Publié aux Editions Quanto, ce voyage aux confins de l’esprit de Michael Pollan, nous embarque sur la planète psychédélique, celle où des substances comme le LSD ou les champignons psilocybes, par exemple, ont acquis du galon… Après avoir eu leurs heures de gloire dans les années 50 et la première moitié des années 60, ils ont été mis au ban de la société, pour enfin renaître au XXIème siècle… Et si l’ouvrage est sous-titré « Ce que le LSD et la psilocybine nous apprennent sur nous-mêmes, la conscience, la mort, les addictions et la dépression », c’est qu’il y a sûrement matière à consacrer plus de 400 pages à ce sujet. C’est du moins la conviction de l’auteur, journaliste scientifique travaillant au New York Time…

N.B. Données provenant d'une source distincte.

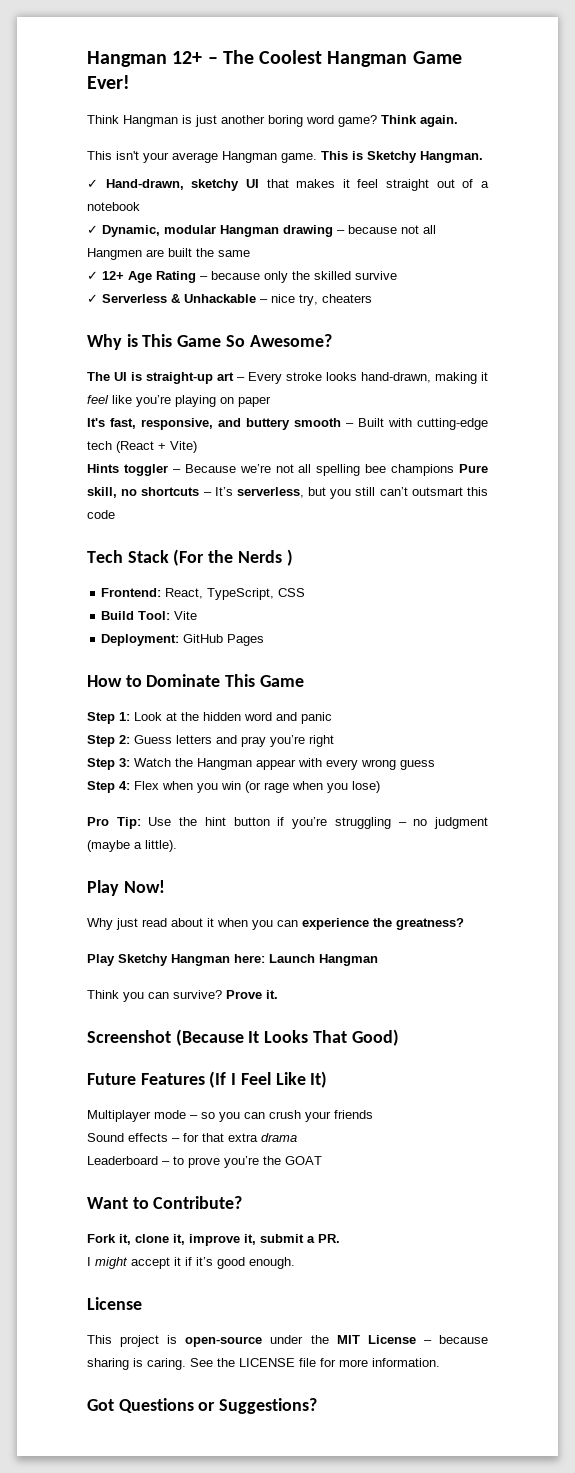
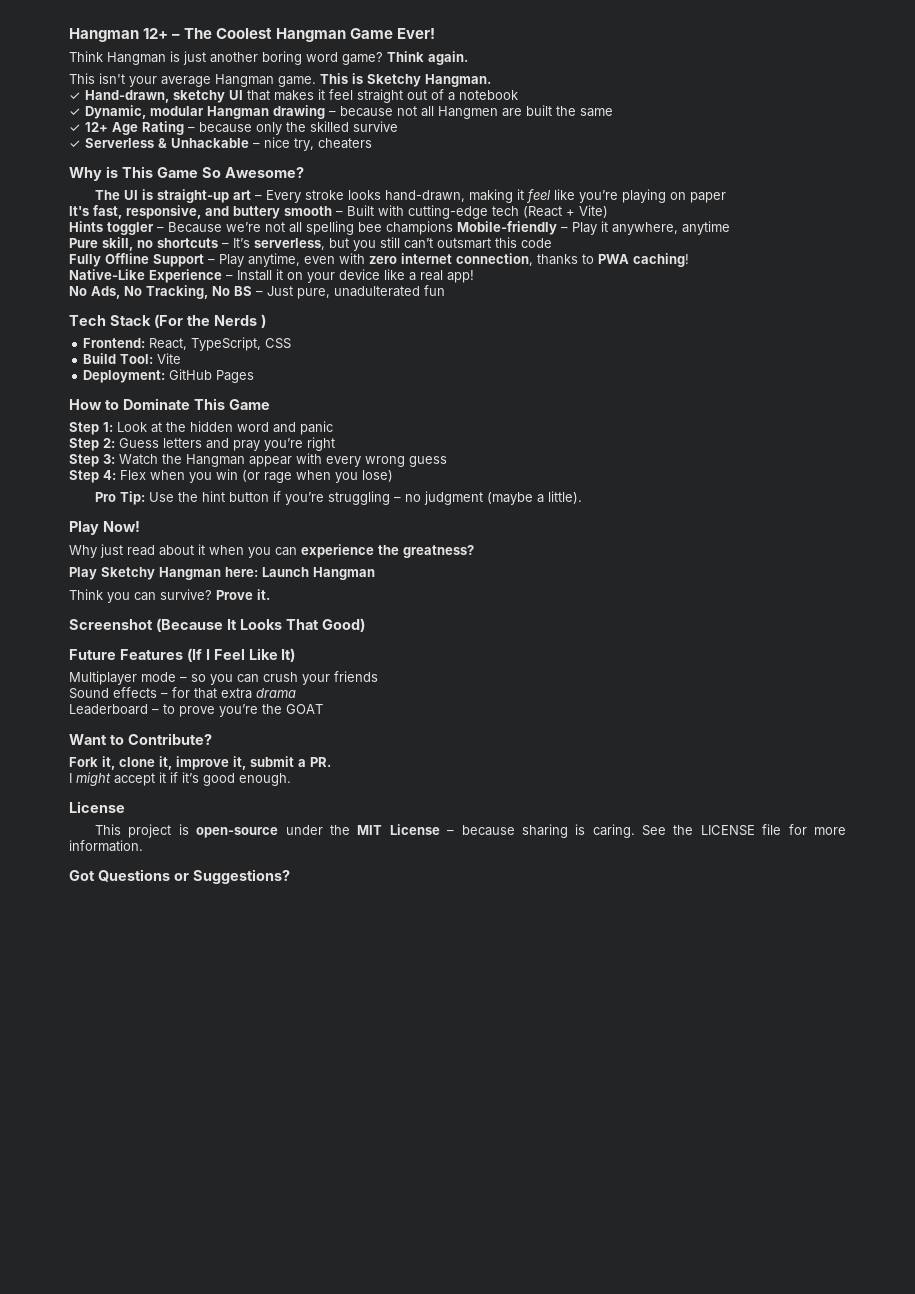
- Hints toggler – Because we’re not all spelling bee champions Pure skill, no shortcuts – It’s serverless, but you still can’t outsmart this code
+ Hints toggler – Because we’re not all spelling bee champions Mobile-friendly – Play it anywhere, anytime
+ Pure skill, no shortcuts – It’s serverless, but you still can’t outsmart this code
+ Fully Offline Support – Play anytime, even with zero internet connection, thanks to PWA caching!
+ Native-Like Experience – Install it on your device like a real app!
+ No Ads, No Tracking, No BS – Just pure, unadulterated fun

Dans l’imaginaire collectif, les substances psychédéliques, et le mouvement qui y est associé, le psychédélisme, sont souvent entourés d’un halo de couleurs qui nous projette dans les années 60 et la contre-culture particulièrement médiatisée à cette époque-là. Et pourtant l’aventure avait démarré bien avant, dans un temps où il n’était pas encore question d’usages dits “récréatifs“ mais de recherches scientifiques en vue d’usages dits “thérapeutiques“. Le coup d’arrêt à cet élan de curiosité, ou du moins à ces usages au grand jour, fut probablement le retrait, en 1966, que fit le laboratoire suisse Sandoz du Delysid® (LSD), un de ses produits phares, suite aux inquiétudes sociétales qui étaient nées d’une disponibilité croissante du psychédélique et des méfaits qui y été associés alors, méfaits soutenus par une propagande gouvernementale qui ne voyait pas la substance d’un bon oeil, et surtout ses usagers, et finit par l’interdire au début des années 70… Pendant quelques décennies, le LSD, ainsi que des substances hallucinogènes comme les psilocybes, se furent plus discrètes, réservées à la marge, et l’on sait bien ce que cette marge peut engendrer comme fantasmes et mythes. Mais quand un produit a fait l’objet d’autant de recherches et d’expérimentations, difficile de les enfouir suffisamment profondément pour qu’elles soient hors de portée de scientifiques curieux qui ne cherchent qu’à les faire renaître… Michael Pollan fait partie de ces curieux, journaliste lui, qui se sont intéressés à cette renaissance de ces psychédéliques et ont essayé de comprendre ce qu’il y avait à retirer de ces substances qui restent encore assez mystérieuses, et même peut-être encore effrayantes pour le commun des mortels. Le journaliste est allé jusqu’à s’essayer à la consommation de ces produits en espérant que l’expérience lui en apprendrait un peu plus sur eux mais aussi par la même occasion sur lui, et plus globalement, sur le fonctionnement du cerveau… Mais avant de s’aventurer plus avant sur cette renaissance des psychédéliques, sur les mécanismes cérébraux en jeu, et sur les expériences personnelles d’un journaliste, ce dernier tient à faire un bond en arrière dans le temps pour nous raconter l’histoire de ces produits psychoactifs, ancestraux pour certains, et bien plus contemporains pour d’autres, du moins dans leur forme…
Michael Pollan, journaliste usager, curieux avant d’être patient, a su, avec cet ouvrage, ouvrir un univers parfois moqué car méconnu et chargé de tant de représentations erronées qu’il faudra probablement un certain temps pour que l’intérêt qui était porté à ces substances suite à leur découverte dans les années 50, reprenne une place qui ne soit pas à la marge…
Thibault de Vivies
(Cet article est la version courte d’un article paru dans la revue DOPAMINE.)